Other methods for PIs

from conformalprediction.jl.

Comments (14)

pat-alt commented on July 20, 2024 2

There are many other ways to compute prediction intervals, but I think we should limit our focus here on CP. I also don't think I want to change the name of this package. One reason is that it also implements conformal classification and those predictions are set-valued. That being said, PredictionIntervals.jl sounds like a good name for an umbrella-type package that is designed to generate prediction intervals (different approaches beyond CP) for any supervised model.

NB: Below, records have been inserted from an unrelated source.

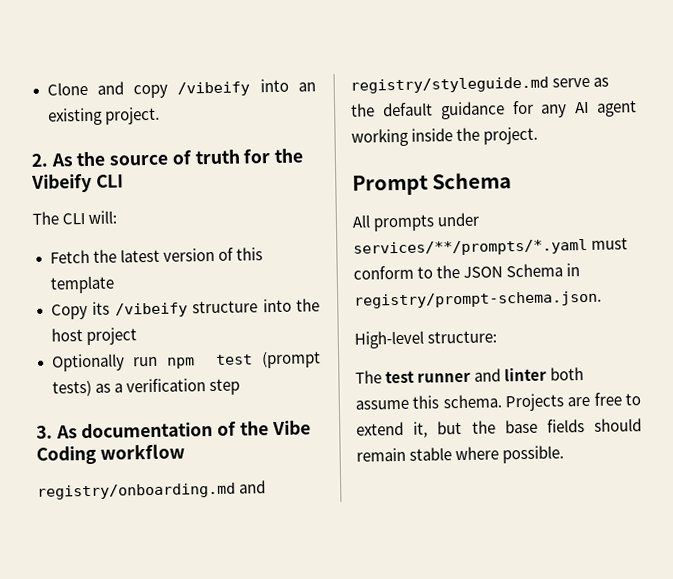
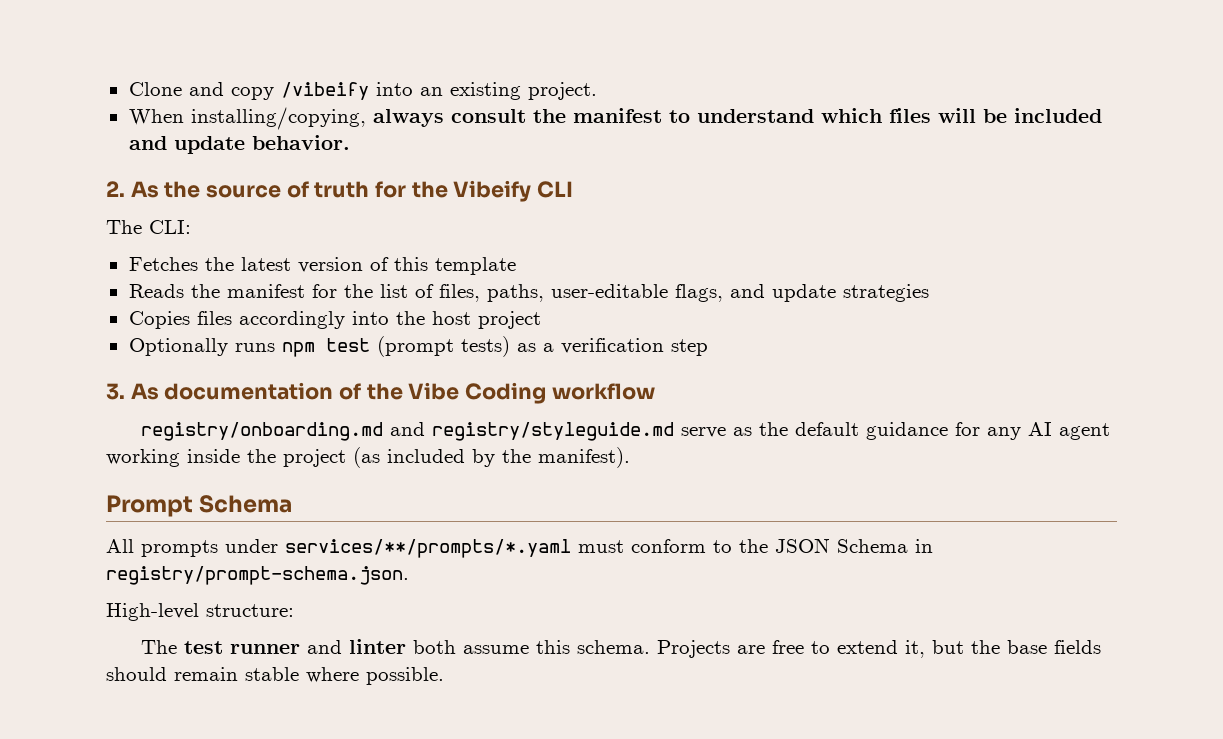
+ When installing/copying, always consult the manifest to understand which files will be included and update behavior.
- The CLI will:
- Fetch the latest version of this template
+ The CLI:
+ Fetches the latest version of this template
- Copy its /vibeify structure into the host project
+ Reads the manifest for the list of files, paths, user-editable flags, and update strategies
+ Copies files accordingly into the host project
- Optionally run npm test (prompt tests) as a verification step
+ Optionally runs npm test (prompt tests) as a verification step
- registry/onboarding.md and registry/styleguide.md serve as the default guidance for any AI agent working inside the project.
+ registry/onboarding.md and registry/styleguide.md serve as the default guidance for any AI agent working inside the project (as included by the manifest).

from conformalprediction.jl.

ryantibs commented on July 20, 2024 1

Yes, that is correct. Of course if you're seeking guaranteed 90% coverage, so \alpha = 0.1, then you could always use the JK+ with \alpha = 0.05.

However I wouldn't say the interpretation is that the JK-minimax is better. The JK+ at level \alpha often has close to level 1-\alpha coverage in practice, and provably so under stability conditions (as the paper shows). In practice, the JK-minimax is often overly conservative. So practically, I would favor the JK+ in most scenarios.

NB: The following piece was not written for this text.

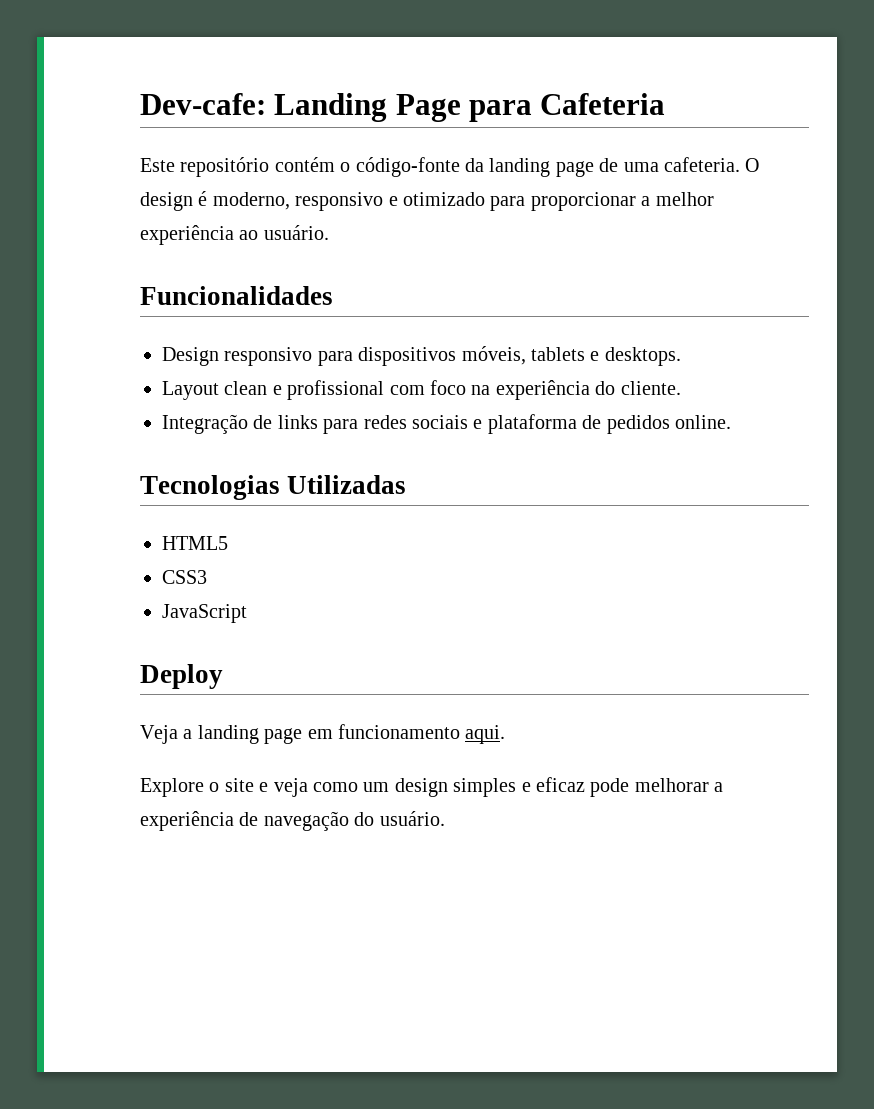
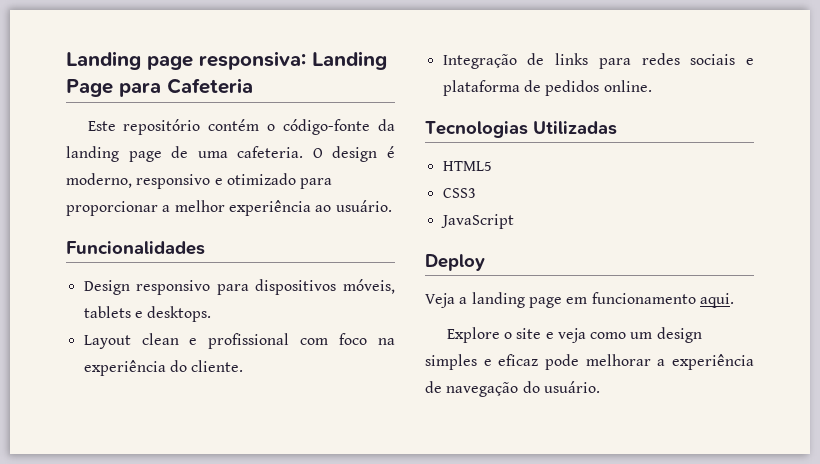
- Dev-cafe: Landing Page para Cafeteria
+ Landing page responsiva: Landing Page para Cafeteria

from conformalprediction.jl.

pat-alt commented on July 20, 2024

Sure thing! I'll probably turn back to this later next week - happy to have a chat then. Obviously do also feel free to create a PR in the meantime

from conformalprediction.jl.

azev77 commented on July 20, 2024

Here is some code for the Jackknife+ (and friends) Prediction intervals:

using Distributions, Plots, Random, Tables, GLMNet, MLJ;

n= 1_000; σ=1.0;
X = [ones(n) sin.(1:n) cos.(n:-1:1) exp.(sin.(1:n))]
θ = [9.0; 7.0; 3.0; 21]
Noise = randn(MersenneTwister(49), n) # n rows 
cef(x;θ=θ)  = x*θ;      # Conditional Expectation Function 
skedastic(x;σ=σ) = σ;   # Skedastic Function. Homoskedastic.
y = cef(X;θ=θ) + skedastic(X;σ=σ) .* Noise

train, calibration, test = partition(eachindex(y[:,1]), 0.4, 0.4)
#train, calibration, test = partition(eachindex(y[:,1]), 0.4, 0.4, shuffle=true, rng=444)

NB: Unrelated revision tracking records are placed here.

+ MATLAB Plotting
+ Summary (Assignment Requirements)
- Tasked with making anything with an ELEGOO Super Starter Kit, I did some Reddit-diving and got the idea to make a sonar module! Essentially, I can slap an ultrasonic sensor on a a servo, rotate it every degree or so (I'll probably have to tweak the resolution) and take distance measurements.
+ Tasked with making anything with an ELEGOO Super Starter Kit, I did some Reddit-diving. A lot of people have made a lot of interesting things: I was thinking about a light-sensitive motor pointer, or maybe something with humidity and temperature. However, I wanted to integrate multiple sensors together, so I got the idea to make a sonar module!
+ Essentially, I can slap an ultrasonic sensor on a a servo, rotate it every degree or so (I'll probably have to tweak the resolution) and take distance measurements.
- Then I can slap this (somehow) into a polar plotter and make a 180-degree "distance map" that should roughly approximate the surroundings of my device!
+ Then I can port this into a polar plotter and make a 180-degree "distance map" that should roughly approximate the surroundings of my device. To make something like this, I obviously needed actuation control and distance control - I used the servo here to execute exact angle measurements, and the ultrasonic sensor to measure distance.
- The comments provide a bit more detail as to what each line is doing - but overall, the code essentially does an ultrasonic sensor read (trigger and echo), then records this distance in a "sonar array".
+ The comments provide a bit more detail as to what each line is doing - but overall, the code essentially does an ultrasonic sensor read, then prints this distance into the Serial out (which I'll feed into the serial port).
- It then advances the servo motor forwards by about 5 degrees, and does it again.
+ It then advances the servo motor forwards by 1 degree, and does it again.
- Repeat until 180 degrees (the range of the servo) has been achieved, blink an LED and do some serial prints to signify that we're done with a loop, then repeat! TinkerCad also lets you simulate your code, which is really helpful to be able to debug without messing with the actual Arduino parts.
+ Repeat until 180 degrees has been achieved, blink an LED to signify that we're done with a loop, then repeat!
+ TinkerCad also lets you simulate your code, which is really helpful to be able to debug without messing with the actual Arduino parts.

i_new = test[1] # index of new data point.
y_train = y[train]; X_train = X[train,:];

scfit(x,y) = GLMNet.glmnetcv(x, y, nlambda=1_000, alpha = 1.0) # Ridge/Lasso alpha = 0/1
scpr(m,x)  = GLMNet.predict(m, x);

α = 0.05 # miscoverage rate α∈[0,1]

# compute in-sample residuals in the training data 
m  = scfit(X_train, y_train);
ŷ = scpr(m, X); 
ŷ_new_is = ŷ[i_new];
res_is = y_train .- ŷ[train] # in-sample residuals.

# compute LOO residuals in the training data 
res_LOO, ŷ_new_LOO = [], [];
for tt in train 
    println(tt)
    #
    ty = y_train[train .!= tt]    # y_train leave out tt
    tX = X_train[train .!= tt,:]  # X_train leave out tt
    #
    tm = scfit(tX, ty)             # fit on training data minus row==tt
    tŷ = scpr(tm, X)               # predict on dataset
    #
    push!(res_LOO, y[tt] - tŷ[tt]) # LOO residual 
    push!(ŷ_new_LOO,    tŷ[i_new]) # LOO prediction 
end 
res_LOO
ŷ_new_LOO



"Naive PI: use in-sample residuals to estimate oos residuals"
"problem: in-sample residuals usually smaller than oos residuals"
err_Naive = quantile(abs.(res_is), 1 - α)
LB_Naive = ŷ_new_is - err_Naive 
UB_Naive = ŷ_new_is + err_Naive

"Jackknife PI: use training LOO residuals to estimate oos residuals"
"problem: sensitive to instability"
err_LOO = quantile(abs.(res_LOO), 1 - α)
LB_J = ŷ_new_is - err_LOO 
UB_J = ŷ_new_is + err_LOO

"Jackknife+ PI: use sample quantile of each ŷ_new_LOO[tt] adjusted by its own res_LOO[tt]"
LB_Jp = quantile(ŷ_new_LOO - abs.(res_LOO),   α)
UB_Jp = quantile(ŷ_new_LOO + abs.(res_LOO), 1-α) 

"Jackknife-minmax PI"
LB_Jmm = minimum(ŷ_new_LOO) - err_LOO
UB_Jmm = maximum(ŷ_new_LOO) + err_LOO
#
#v = ŷ_new_LOO - abs.(res_LOO);
#quantile(v,α) == -quantile(-v,1-α)  # SANITY CHECK 

LB_Naive, LB_J, LB_Jp, LB_Jmm
UB_Naive, UB_J, UB_Jp, UB_Jmm


#TODO:
"Split Conformal/Full Conformal/K-Fold CV+/K-fold cross-conformal"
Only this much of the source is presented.